Re: [BUG] I think sleepqueue need to be protected in sleepq_broadcast

From: kevin <kevinxlinuz_at_163.com>
Date: Sat, 23 Aug 2008 15:14:02 +0800 (CST)
>On Friday 22 August 2008 01:33:28 pm kevinxlinuz wrote:
>> Hi,
>>   I'm looking in the problem ( amd64/124200: kernel panic on mutex sleepq
>> chain).It troubles me for a long time.I add a KASSERT in sleepq_broadcast()

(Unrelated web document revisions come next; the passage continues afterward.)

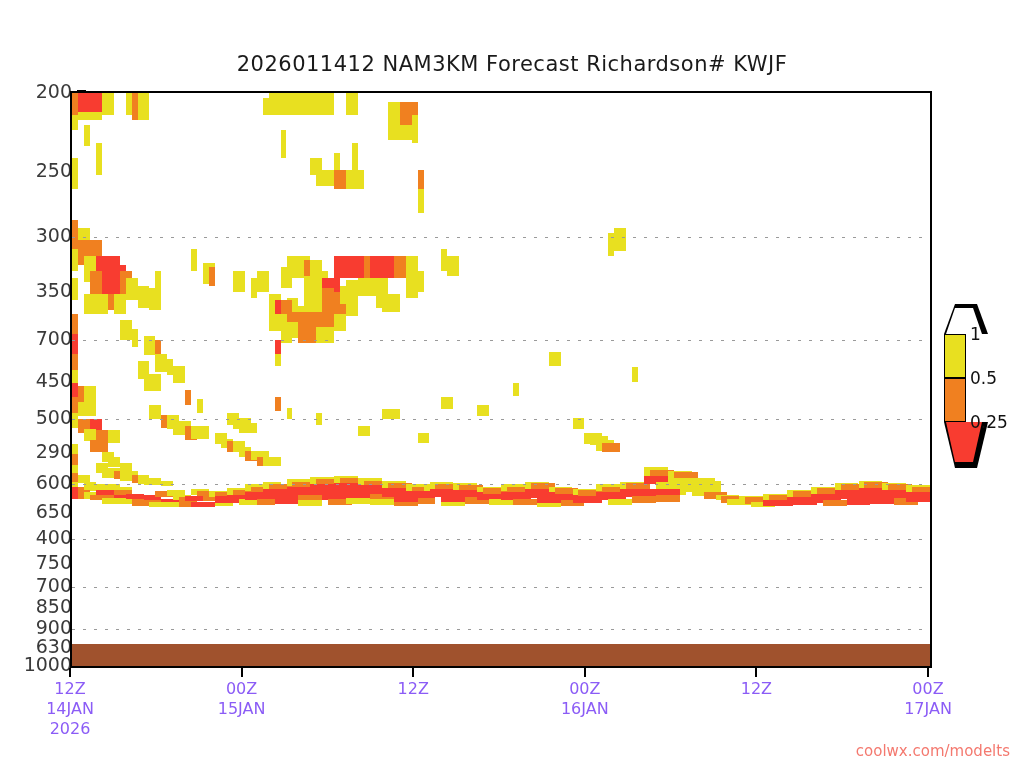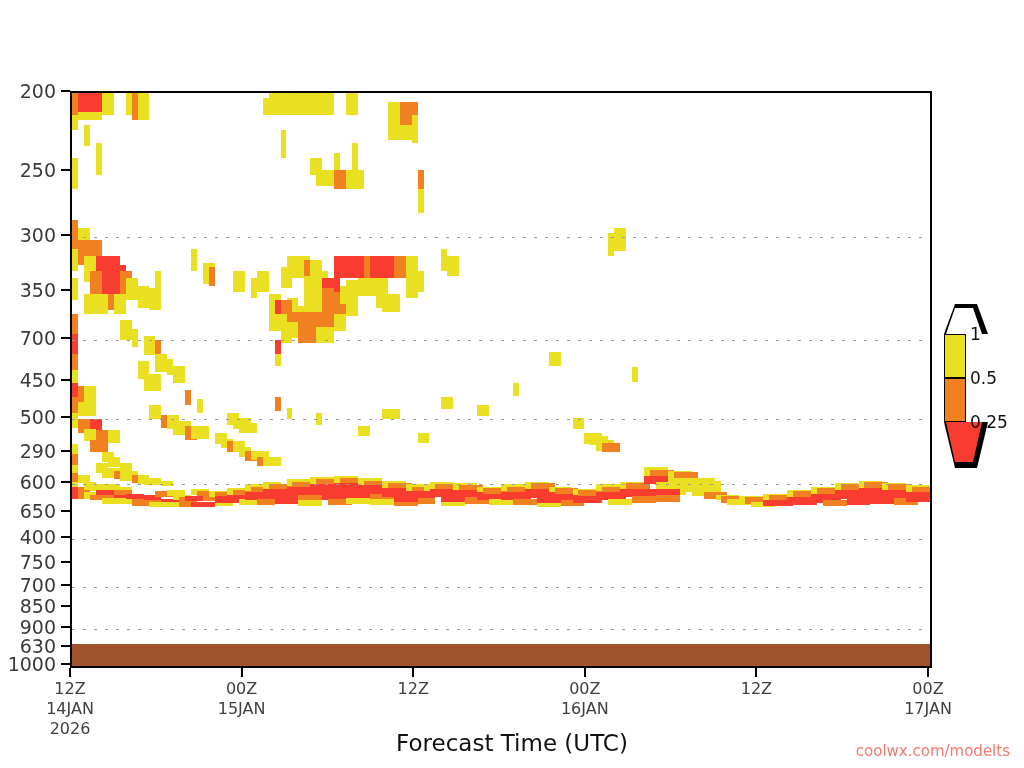--- a/index.html
+++ b/index.html
@@ -72,6 +72,7 @@
 
 <div id="root">
 
+  <div class="title">2026011412 NAM3KM Forecast Richardson# KWJF</div>
 
   <div id="yaxis">
       <div class="ytick" style="top:-1.0px;"></div>

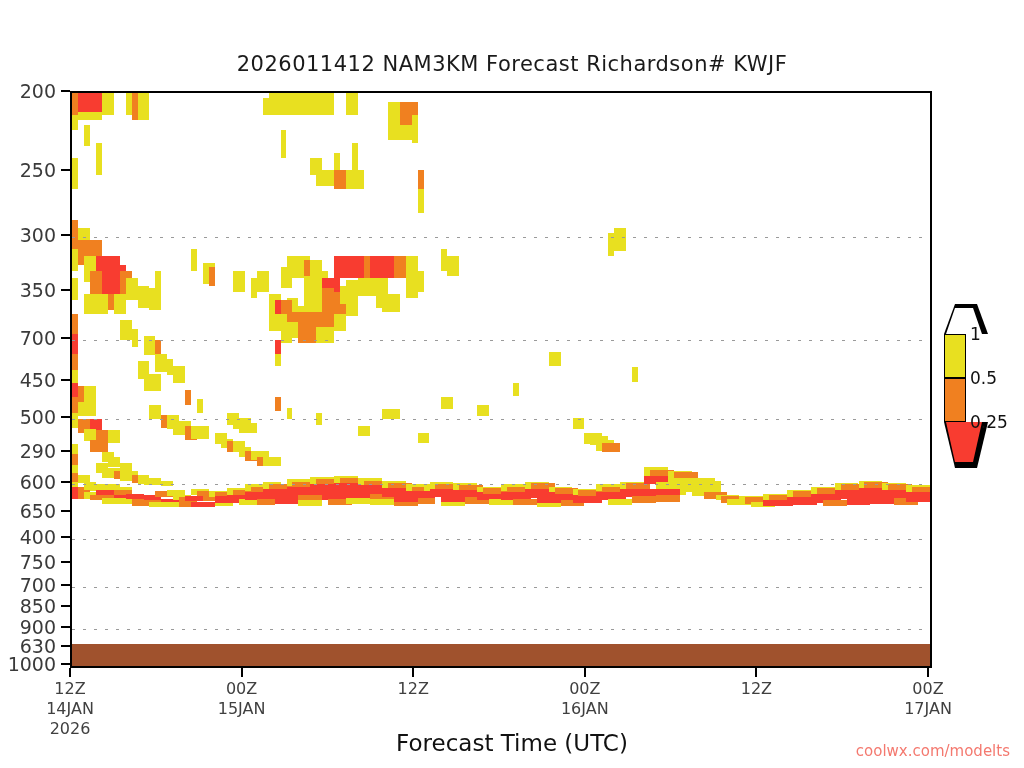--- a/index.html
+++ b/index.html
@@ -38,7 +38,7 @@
     transform:translateY(-11px);
     font-family:"DejaVu Sans",sans-serif;
   }
-  #yaxis{position:absolute;left:0px;top:91px;width:70px;height:577px;}
+  #yaxis{position:absolute;left:0px;top:91px;width:70px;height:577px;padding-left:16px;}
 
   .xtickmark{position:absolute;top:0;width:2px;height:9px;background:#000;}
   #xaxis{position:absolute;left:70px;top:668px;width:862px;height:90px;}

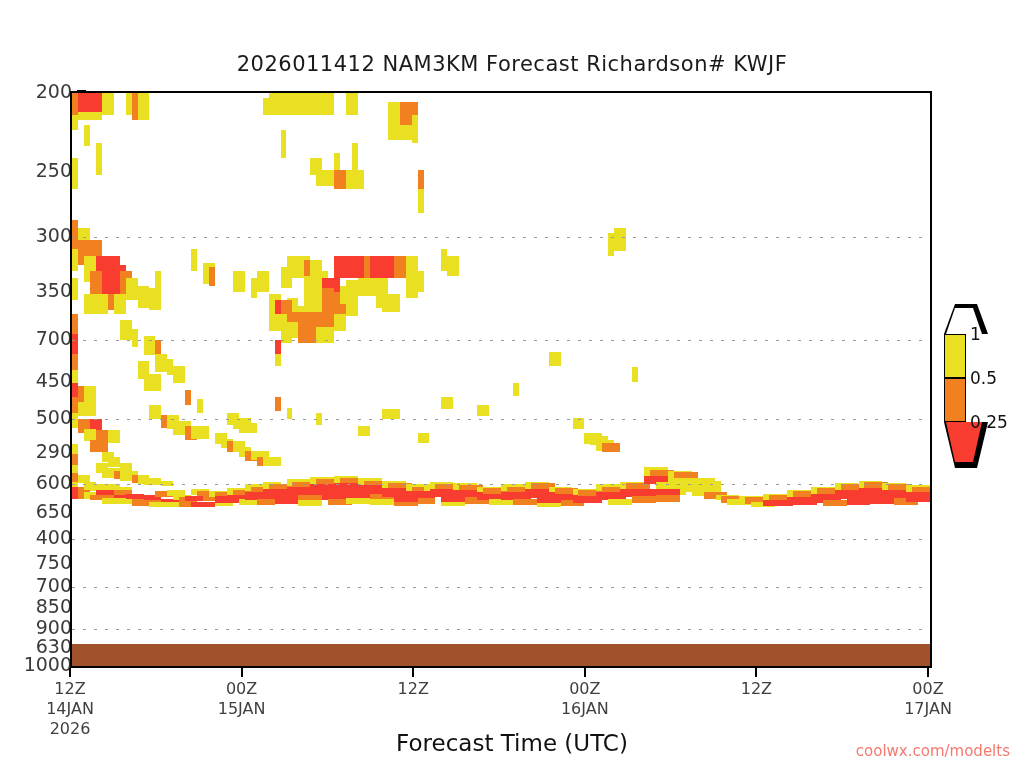--- a/index.html
+++ b/index.html
@@ -44,7 +44,7 @@
   #xaxis{position:absolute;left:70px;top:668px;width:862px;height:90px;}
   .xlabel{
     position:absolute;top:11px;text-align:center;width:110px;
-    font-size:16px;color:#404040;line-height:20px;
+    font-size:16px;color:#8b5cf6;line-height:20px;
     font-family:"DejaVu Sans",sans-serif;white-space:nowrap;
   }
   .xlabel div{display:block;}

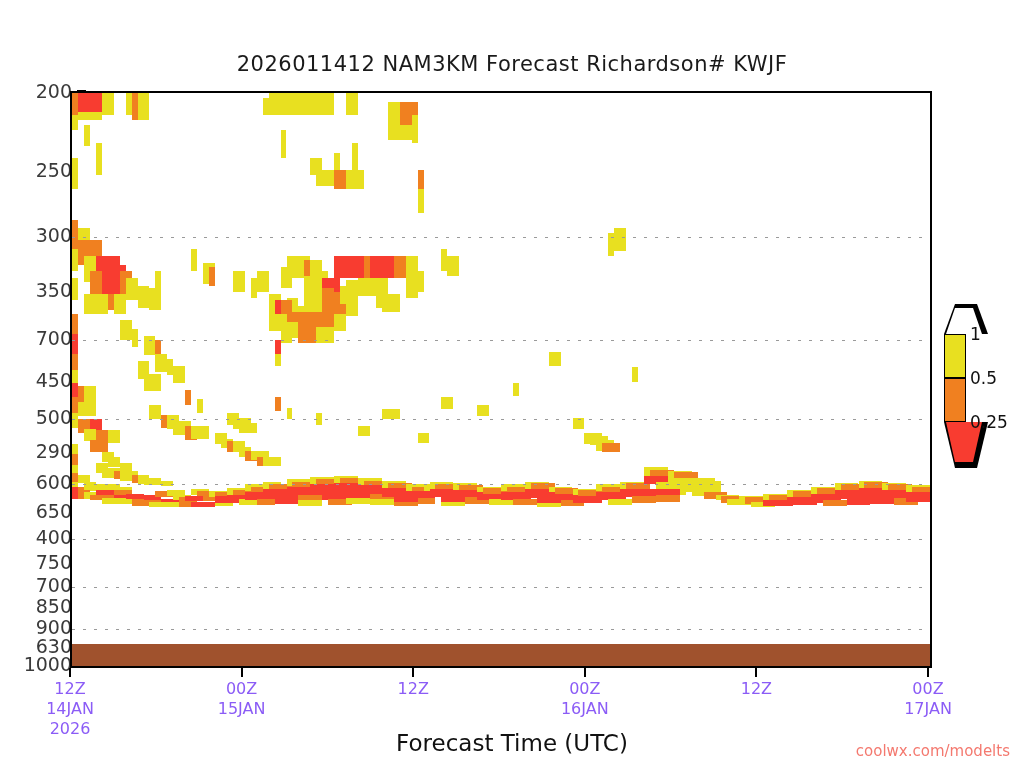--- a/index.html
+++ b/index.html
@@ -496,7 +496,6 @@
       </div>
     </div>
 
-  <div class="xaxis-title">Forecast Time (UTC)</div>
   <div class="watermark">coolwx.com/modelts</div>
 
   <div id="colorbar">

>> to check the sleepqueue's wait channel.At last it turn out that the
>> sleepqueue's wait channel was changed before sleepq_resume_thread(). In
>> sleepq_lookup(),We can easily find sq->sq_wchan == wchan.But after a short
>> time,the sq->sq_wchan nolonger equal with wchan,so I think it was changed
>> by other threads.
>
>The sleepq chain lock is already held for all of sleepq_broadcast() by the 
>caller (see wakeup() and cv_broadcastpri()).  That said, I don't have any 
>other good ideas for the panic you are seeing.  Do you have a crash dump?  It 
>might be interesting to see what other thread is using that sleep queue.
>
Sorry, panic does not work well for me.My system has 4G mem,but only 1.6G swap.When i want to get a coredump,it freeze at last.

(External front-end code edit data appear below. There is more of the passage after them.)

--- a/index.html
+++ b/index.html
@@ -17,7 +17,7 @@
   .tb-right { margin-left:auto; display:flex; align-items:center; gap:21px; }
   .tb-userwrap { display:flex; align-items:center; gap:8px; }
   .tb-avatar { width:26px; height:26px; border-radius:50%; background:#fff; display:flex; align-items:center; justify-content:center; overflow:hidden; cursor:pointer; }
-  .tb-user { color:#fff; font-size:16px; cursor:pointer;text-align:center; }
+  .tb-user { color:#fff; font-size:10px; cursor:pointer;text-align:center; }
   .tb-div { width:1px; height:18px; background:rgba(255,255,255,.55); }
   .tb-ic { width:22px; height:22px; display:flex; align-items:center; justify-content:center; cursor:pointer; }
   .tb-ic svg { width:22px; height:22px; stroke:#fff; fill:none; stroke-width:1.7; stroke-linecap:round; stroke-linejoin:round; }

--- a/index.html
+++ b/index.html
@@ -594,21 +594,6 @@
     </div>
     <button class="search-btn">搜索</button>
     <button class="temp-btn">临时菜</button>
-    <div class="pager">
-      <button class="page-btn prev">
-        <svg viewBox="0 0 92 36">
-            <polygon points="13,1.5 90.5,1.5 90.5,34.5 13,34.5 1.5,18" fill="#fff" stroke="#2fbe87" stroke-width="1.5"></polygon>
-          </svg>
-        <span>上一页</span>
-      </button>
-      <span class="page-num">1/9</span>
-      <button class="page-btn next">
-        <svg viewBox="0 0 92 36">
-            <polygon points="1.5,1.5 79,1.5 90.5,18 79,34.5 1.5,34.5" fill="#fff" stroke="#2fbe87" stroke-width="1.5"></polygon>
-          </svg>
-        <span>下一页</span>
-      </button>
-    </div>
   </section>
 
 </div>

I can easily reproduce the panic. 
This is some of my painc info.Without the KASSERT in sleepq_broadcast(), it panic on sleepq_resume_thread().
db>show thread 100069 
Thread 100069 at 0xffffff0004c73000:
proc (pid 153):0xffffff0004c6a860
name: txg_thread_enter
stack: 0xfffffffea603c000-0xfffffffea603efff
flags:0x4 pflags:0x200000
state:RUNNING (CPU 1)
priority:120
contaniner lock:sched lock 1(0xffffffff809a7300)
db>show lock 0xffffffff809a7300
class:spin mutex
name:sched lock 0
flags: {SPIN,RECURSE}
state:{UNOWNED}

db>show thread 100082 (thread on another cpu)

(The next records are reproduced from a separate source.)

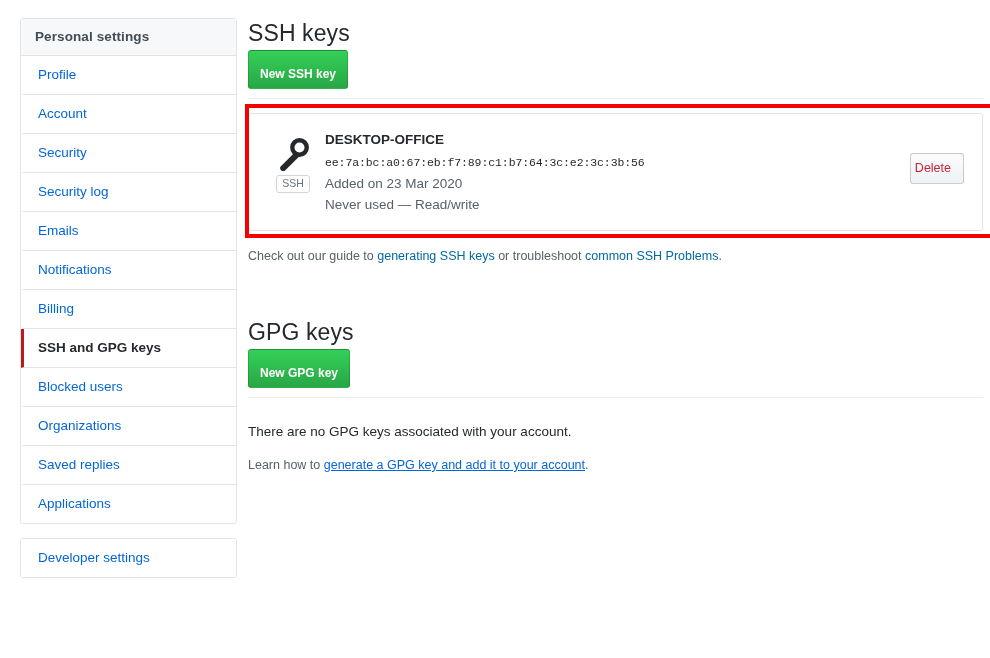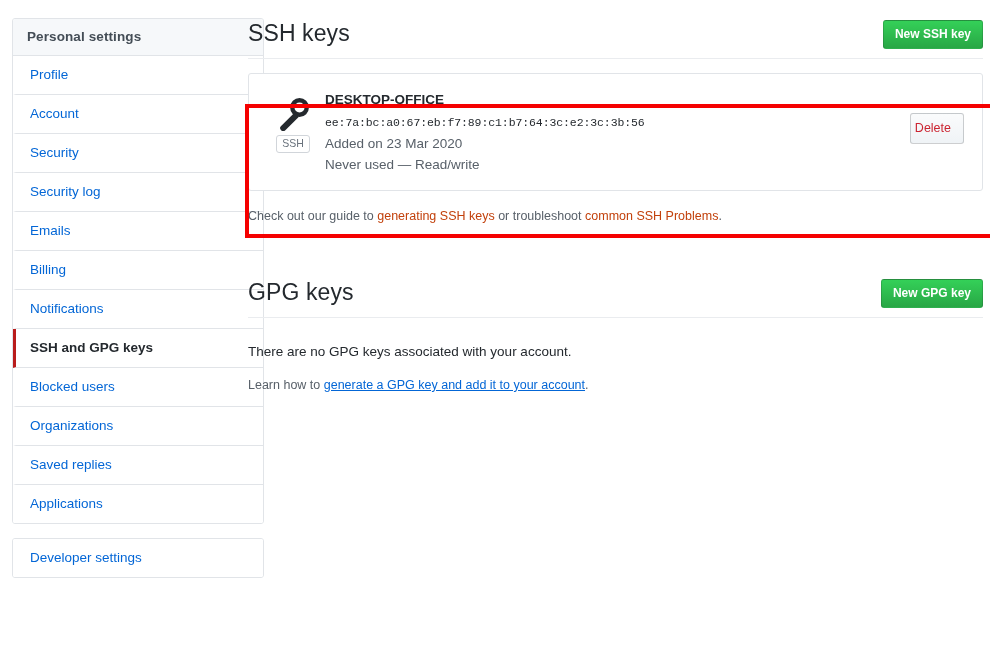--- a/index.html
+++ b/index.html
@@ -17,8 +17,8 @@
   
   .sidebar {
     position: absolute;
-    left: 12px; top: 18px;
-    width: 252px;
+    left: 20px; top: 18px;
+    width: 217px;
   }
   .nav-card {
     border: 1px solid #e1e4e8;

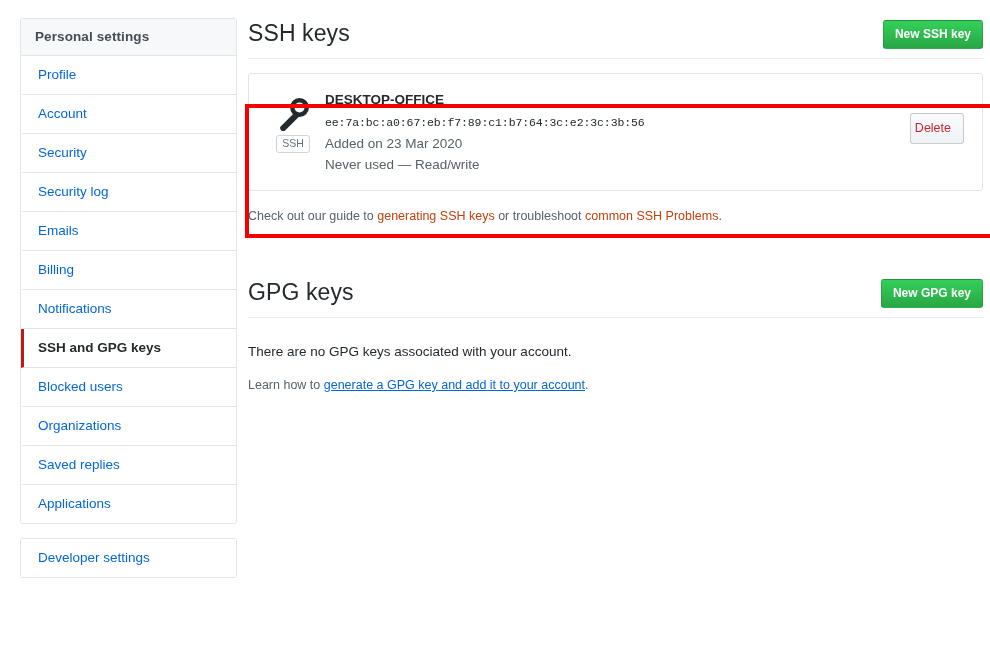--- a/index.html
+++ b/index.html
@@ -73,6 +73,7 @@
     justify-content: space-between;
     padding-bottom: 9px;
     border-bottom: 1px solid #eaecef;
+    flex-direction: column;
   }
   .section-title {
     font-size: 23px;

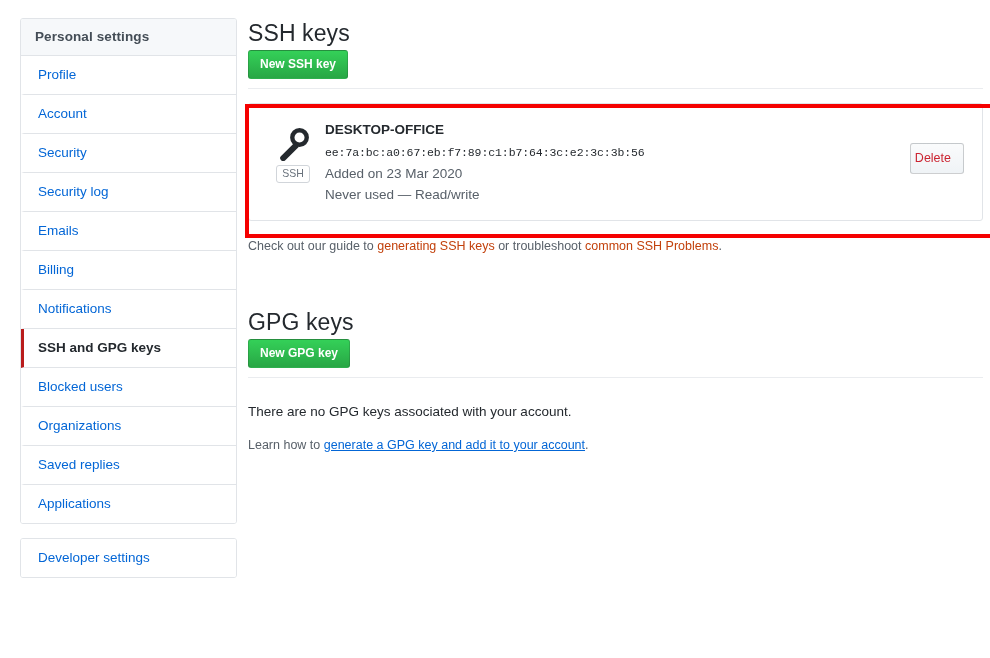--- a/index.html
+++ b/index.html
@@ -90,7 +90,7 @@
     color: #ffffff;
     font-size: 12px;
     font-weight: 700;
-    padding: 6px 11px 7px 11px;
+    padding: 16px 11px 7px 11px;
     line-height: 14px;
     cursor: pointer;
     font-family: "Liberation Sans", sans-serif;

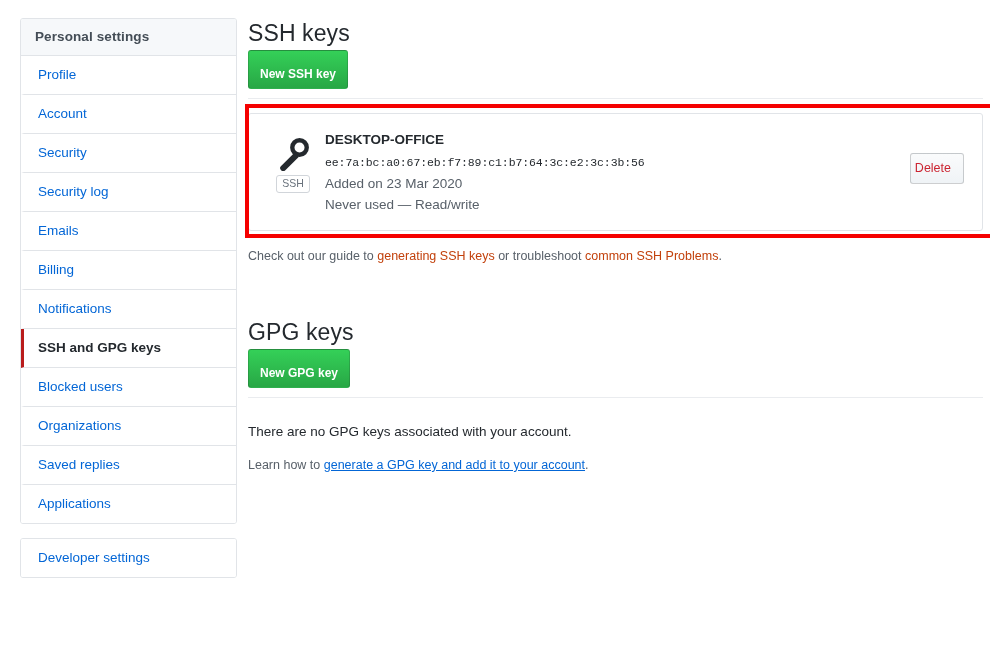--- a/index.html
+++ b/index.html
@@ -186,7 +186,7 @@
     margin-top: 16px;
     line-height: 18px;
   }
-  a.plain-link { color: #c2410c; text-decoration: none; }
+  a.plain-link { color: #0369a1; text-decoration: none; }
   a.underline-link { color: #0366d6; text-decoration: underline; }
 
   .gpg-section { margin-top: 52px; }

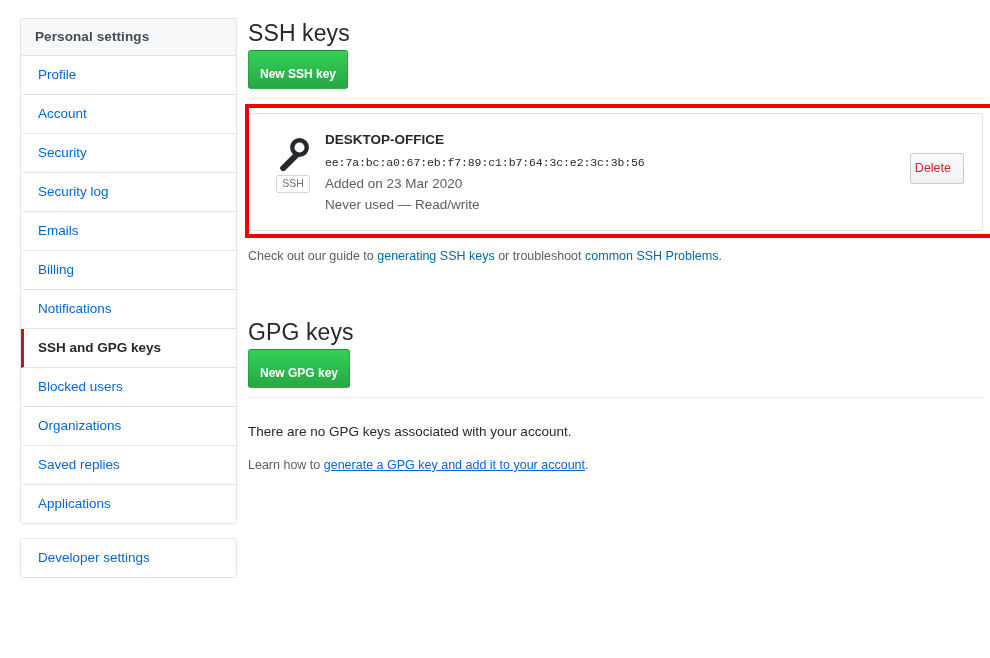--- a/index.html
+++ b/index.html
@@ -216,8 +216,8 @@
       <a class="nav-item" href="#">Security</a>
       <a class="nav-item" href="#">Security log</a>
       <a class="nav-item" href="#">Emails</a>
+      <a class="nav-item" href="#">Notifications</a>
       <a class="nav-item" href="#">Billing</a>
-      <a class="nav-item" href="#">Notifications</a>
       <a class="nav-item selected" href="#">SSH and GPG keys</a>
       <a class="nav-item" href="#">Blocked users</a>
       <a class="nav-item" href="#">Organizations</a>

Thread 100082 at 0xffffff0004c76700:
proc (pid 152):0xffffff0004c89430
name:txg_thread_enter
stack:0xfffffffea5f9c000-0xfffffffea5f9ffff
flags:0x4 pflags:0x200000
state:RUNNING (CPU 0)
wmesg:tx-tx_sync_lock wchan:0xffffff0004e095b8
priority: 160
container lock:sched lock 0 (0xffffffff809a6700)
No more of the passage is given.